__WHAT TO WORK ON__
After finding the line with "[65,393,118,406] python3: ->" in the data below, set down exactly each line through the one with "[84,235,128,247] using a -> (201, 333) none", inclusive, and stop there.

┌────────

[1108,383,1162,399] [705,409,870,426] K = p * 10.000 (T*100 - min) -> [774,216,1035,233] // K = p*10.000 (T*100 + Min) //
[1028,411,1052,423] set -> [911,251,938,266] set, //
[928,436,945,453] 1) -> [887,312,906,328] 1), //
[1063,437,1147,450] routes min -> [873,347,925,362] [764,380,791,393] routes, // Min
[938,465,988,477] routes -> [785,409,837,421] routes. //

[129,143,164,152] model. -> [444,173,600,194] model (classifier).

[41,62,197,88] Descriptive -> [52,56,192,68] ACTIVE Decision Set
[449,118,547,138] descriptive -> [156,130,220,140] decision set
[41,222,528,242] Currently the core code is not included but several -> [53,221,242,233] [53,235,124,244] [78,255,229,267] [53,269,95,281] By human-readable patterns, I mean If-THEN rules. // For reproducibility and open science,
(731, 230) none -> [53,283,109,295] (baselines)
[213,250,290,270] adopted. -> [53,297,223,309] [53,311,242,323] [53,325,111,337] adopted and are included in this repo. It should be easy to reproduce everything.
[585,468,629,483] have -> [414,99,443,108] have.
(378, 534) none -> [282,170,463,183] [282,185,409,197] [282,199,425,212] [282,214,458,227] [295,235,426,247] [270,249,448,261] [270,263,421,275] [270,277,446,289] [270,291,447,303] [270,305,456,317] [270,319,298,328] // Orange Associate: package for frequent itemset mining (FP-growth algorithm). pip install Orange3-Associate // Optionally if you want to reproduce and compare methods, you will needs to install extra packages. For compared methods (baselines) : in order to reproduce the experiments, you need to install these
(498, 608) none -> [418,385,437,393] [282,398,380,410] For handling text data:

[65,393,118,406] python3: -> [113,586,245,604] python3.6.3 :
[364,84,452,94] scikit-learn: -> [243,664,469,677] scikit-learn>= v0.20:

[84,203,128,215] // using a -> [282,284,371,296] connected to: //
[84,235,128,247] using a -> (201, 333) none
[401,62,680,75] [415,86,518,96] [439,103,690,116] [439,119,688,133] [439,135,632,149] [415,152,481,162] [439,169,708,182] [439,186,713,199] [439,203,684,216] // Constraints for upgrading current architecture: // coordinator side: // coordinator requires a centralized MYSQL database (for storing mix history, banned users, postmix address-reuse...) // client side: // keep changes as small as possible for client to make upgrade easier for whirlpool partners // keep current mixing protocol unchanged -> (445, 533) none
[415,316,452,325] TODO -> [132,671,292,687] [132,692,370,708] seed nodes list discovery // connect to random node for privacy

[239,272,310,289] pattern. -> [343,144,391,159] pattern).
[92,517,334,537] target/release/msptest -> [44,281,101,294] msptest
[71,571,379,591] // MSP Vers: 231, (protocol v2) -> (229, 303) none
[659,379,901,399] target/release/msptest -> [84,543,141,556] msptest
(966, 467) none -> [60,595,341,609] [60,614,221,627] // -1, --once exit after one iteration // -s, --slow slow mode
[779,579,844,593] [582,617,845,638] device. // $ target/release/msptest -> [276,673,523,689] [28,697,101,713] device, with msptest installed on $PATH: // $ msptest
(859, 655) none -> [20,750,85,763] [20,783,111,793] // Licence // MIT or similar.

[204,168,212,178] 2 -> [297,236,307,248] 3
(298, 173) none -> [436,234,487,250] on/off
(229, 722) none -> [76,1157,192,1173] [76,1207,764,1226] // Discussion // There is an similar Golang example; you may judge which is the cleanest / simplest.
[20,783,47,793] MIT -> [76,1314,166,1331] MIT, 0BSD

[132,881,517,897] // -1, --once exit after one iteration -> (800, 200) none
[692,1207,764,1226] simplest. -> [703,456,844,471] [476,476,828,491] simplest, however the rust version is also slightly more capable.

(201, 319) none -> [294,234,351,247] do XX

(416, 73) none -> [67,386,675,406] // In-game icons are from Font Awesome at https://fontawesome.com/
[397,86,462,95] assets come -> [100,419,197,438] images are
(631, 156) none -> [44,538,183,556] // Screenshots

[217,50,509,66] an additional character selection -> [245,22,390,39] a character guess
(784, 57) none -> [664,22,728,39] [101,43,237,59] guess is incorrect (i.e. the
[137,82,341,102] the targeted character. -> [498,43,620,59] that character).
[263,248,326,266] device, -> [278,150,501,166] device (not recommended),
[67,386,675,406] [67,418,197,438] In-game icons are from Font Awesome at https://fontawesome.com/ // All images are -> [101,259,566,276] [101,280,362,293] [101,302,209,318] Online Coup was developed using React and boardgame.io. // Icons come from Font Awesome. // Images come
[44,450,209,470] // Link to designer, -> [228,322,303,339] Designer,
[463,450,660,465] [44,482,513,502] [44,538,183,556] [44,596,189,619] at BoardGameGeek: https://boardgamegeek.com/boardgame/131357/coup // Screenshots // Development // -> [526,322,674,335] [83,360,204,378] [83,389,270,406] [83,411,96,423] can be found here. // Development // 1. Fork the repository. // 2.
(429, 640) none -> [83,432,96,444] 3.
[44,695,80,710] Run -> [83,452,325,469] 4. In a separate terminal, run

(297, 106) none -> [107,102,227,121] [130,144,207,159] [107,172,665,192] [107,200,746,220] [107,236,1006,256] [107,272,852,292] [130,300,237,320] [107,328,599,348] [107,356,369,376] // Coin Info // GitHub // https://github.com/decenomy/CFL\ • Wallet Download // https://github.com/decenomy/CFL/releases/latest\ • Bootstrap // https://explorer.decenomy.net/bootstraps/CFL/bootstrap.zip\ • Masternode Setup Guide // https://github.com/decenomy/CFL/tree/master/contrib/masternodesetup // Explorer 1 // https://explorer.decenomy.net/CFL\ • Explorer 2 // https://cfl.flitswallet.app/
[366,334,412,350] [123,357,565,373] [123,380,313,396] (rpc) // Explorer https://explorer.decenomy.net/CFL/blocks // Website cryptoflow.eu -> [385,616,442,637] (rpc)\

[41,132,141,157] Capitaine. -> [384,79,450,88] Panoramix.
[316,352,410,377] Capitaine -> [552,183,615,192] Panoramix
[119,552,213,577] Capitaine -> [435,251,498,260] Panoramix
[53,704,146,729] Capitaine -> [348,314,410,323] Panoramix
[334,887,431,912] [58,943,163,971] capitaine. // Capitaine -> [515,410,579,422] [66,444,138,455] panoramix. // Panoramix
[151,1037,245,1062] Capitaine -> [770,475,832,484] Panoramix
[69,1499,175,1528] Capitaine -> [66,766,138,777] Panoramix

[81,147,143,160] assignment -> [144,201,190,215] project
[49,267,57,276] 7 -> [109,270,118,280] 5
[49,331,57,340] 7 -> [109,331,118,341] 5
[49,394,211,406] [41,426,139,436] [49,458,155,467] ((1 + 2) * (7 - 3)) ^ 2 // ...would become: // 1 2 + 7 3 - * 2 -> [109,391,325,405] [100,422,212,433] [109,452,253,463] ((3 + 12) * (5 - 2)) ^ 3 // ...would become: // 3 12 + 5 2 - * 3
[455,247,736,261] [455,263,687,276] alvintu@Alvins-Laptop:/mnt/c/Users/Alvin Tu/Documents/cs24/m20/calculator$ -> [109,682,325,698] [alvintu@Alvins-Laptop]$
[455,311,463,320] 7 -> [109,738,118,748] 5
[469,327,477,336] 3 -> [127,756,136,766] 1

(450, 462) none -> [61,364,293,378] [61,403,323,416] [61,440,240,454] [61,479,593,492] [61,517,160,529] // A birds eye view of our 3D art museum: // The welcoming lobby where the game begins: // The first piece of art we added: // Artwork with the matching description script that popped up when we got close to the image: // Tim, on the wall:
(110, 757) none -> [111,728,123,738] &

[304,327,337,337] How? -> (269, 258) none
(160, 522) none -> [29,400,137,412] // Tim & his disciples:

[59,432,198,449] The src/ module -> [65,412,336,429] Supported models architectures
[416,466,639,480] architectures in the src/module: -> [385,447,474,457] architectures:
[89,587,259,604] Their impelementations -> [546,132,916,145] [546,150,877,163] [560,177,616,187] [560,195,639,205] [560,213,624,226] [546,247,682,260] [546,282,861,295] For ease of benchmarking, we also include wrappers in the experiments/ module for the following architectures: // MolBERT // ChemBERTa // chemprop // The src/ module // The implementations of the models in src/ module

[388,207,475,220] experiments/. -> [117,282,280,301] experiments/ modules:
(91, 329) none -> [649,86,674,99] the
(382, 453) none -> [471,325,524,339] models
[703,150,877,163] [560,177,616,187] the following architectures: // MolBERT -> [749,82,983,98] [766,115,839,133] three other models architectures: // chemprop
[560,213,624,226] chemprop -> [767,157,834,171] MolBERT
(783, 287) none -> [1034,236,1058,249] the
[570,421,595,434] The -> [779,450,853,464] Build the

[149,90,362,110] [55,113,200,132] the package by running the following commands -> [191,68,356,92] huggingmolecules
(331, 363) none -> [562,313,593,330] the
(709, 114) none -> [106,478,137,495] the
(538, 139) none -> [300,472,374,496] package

└────────

__SOLUTION TO THIS TASK__
[65,393,118,406] python3: -> [113,586,245,604] python3.6.3 :
[364,84,452,94] scikit-learn: -> [243,664,469,677] scikit-learn>= v0.20:

[84,203,128,215] // using a -> [282,284,371,296] connected to: //
[84,235,128,247] using a -> (201, 333) none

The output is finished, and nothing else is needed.